*** Block opens ***
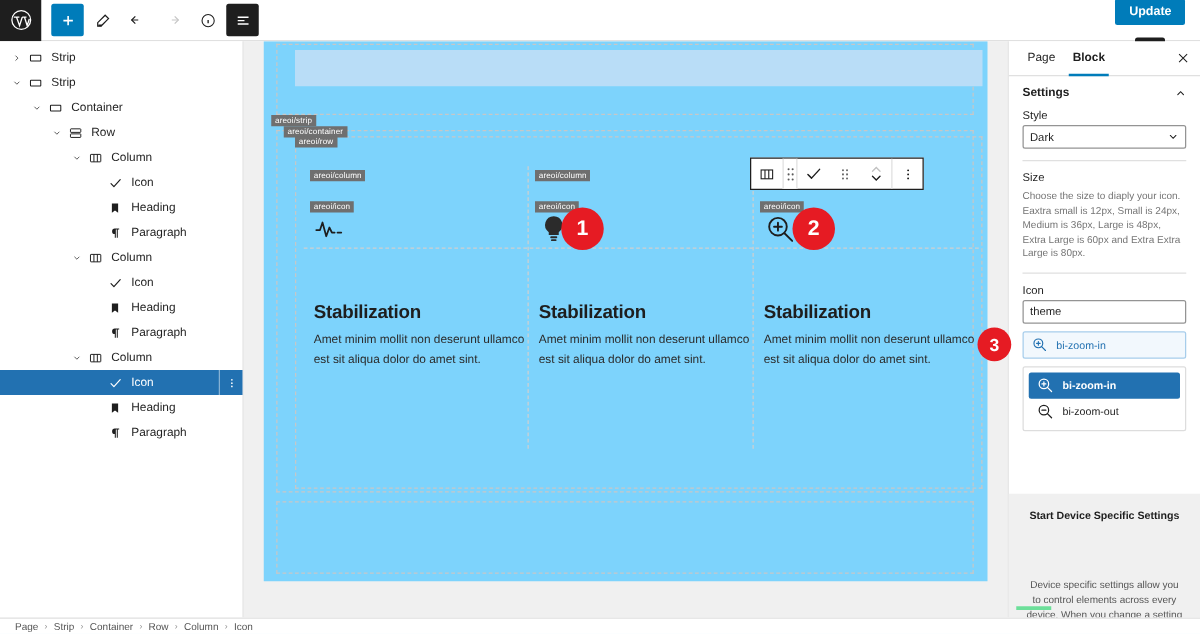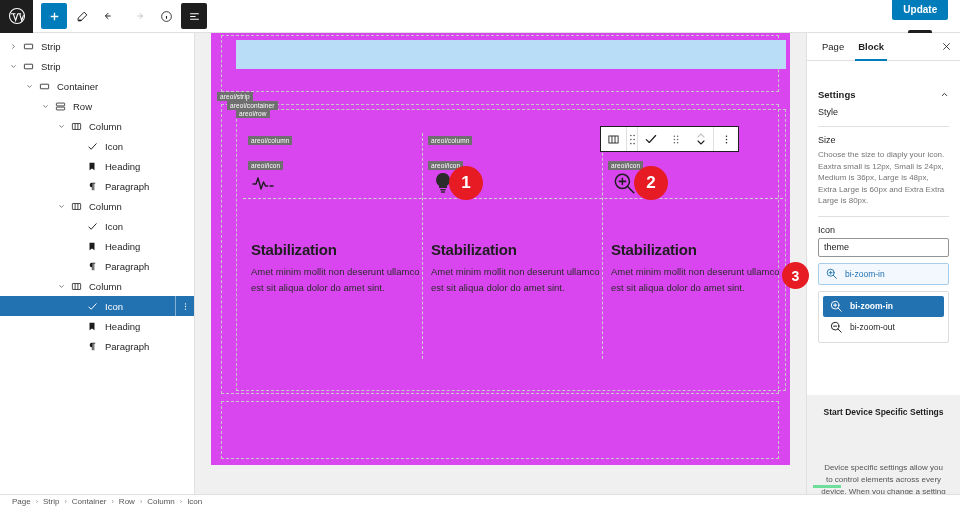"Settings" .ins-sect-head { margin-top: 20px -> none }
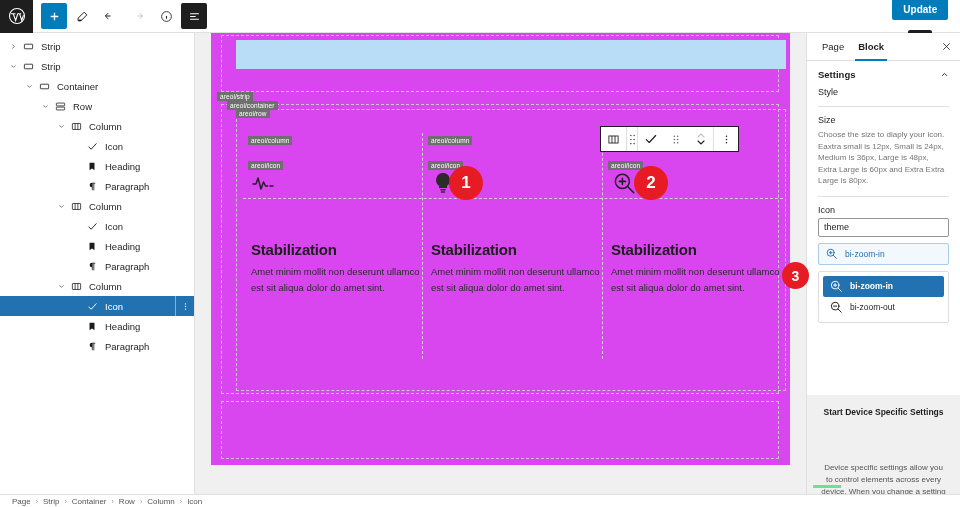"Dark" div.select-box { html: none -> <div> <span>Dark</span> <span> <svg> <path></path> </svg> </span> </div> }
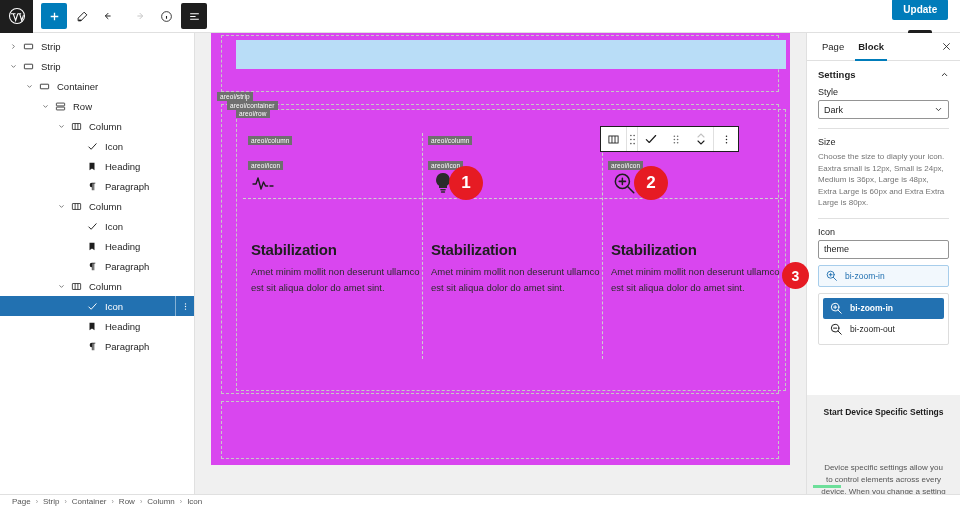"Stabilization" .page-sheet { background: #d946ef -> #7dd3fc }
*** Block closes ***
*** Block opens ***
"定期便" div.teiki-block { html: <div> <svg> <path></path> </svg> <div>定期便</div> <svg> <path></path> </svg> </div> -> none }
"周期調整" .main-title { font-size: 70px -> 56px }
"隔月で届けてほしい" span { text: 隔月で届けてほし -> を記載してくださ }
*** Block closes ***
*** Block opens ***
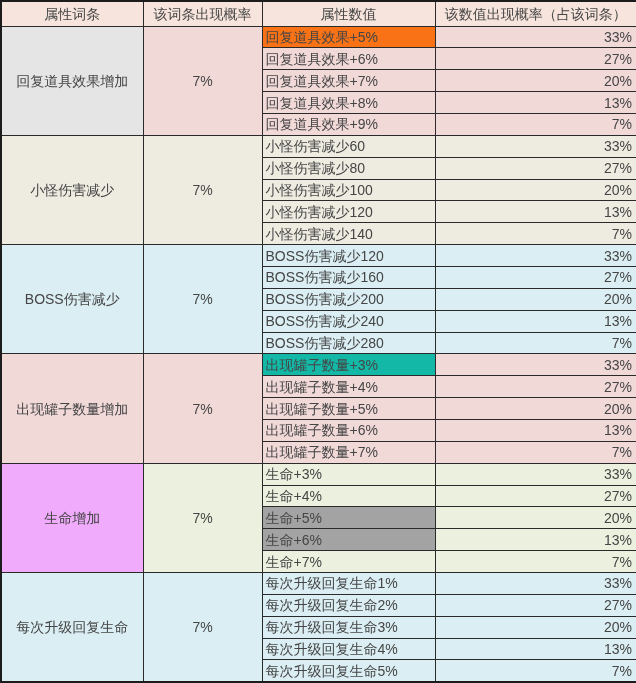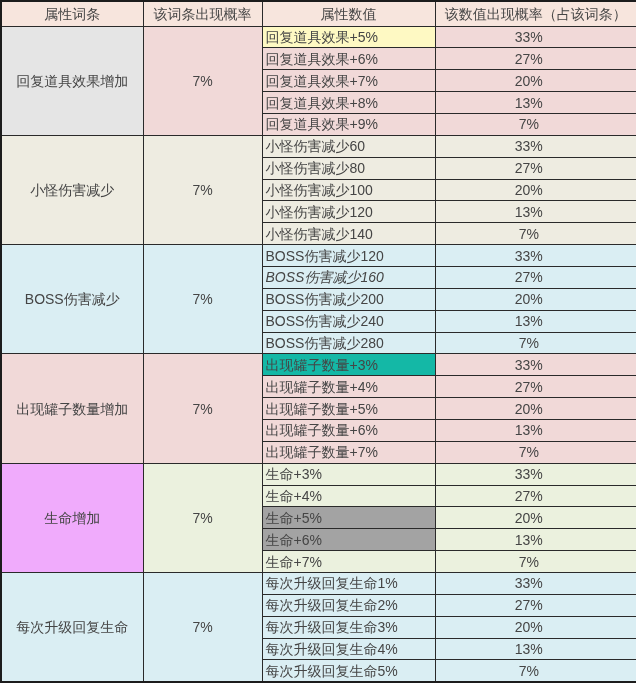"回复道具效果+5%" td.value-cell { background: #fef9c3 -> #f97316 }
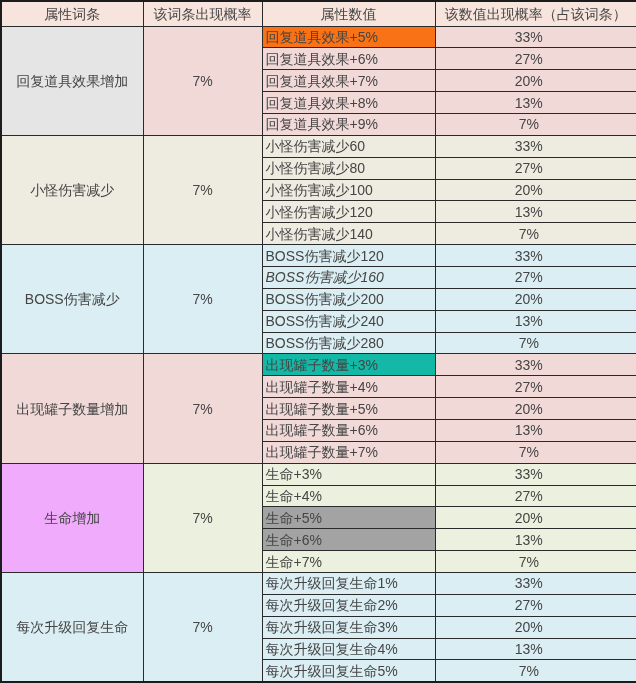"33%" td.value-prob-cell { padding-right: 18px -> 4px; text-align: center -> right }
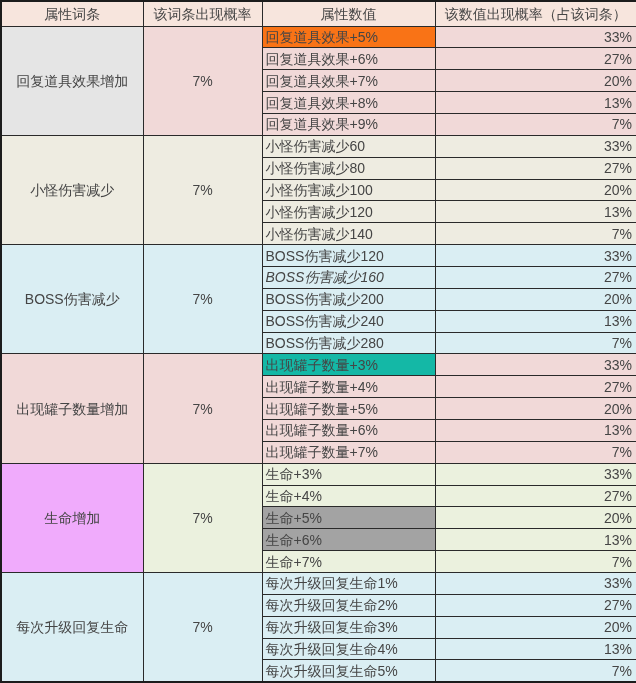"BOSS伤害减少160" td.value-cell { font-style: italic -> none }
*** Block closes ***
## [Exercise prompt]
Starting at the line that contains "font-size: 70px ->" and stopping after the line that contains "text: 隔月で届けてほし ->", write out every line exactly as it appears above, and no other line.

## [Answer below]
"周期調整" .main-title { font-size: 70px -> 56px }
"隔月で届けてほしい" span { text: 隔月で届けてほし -> を記載してくださ }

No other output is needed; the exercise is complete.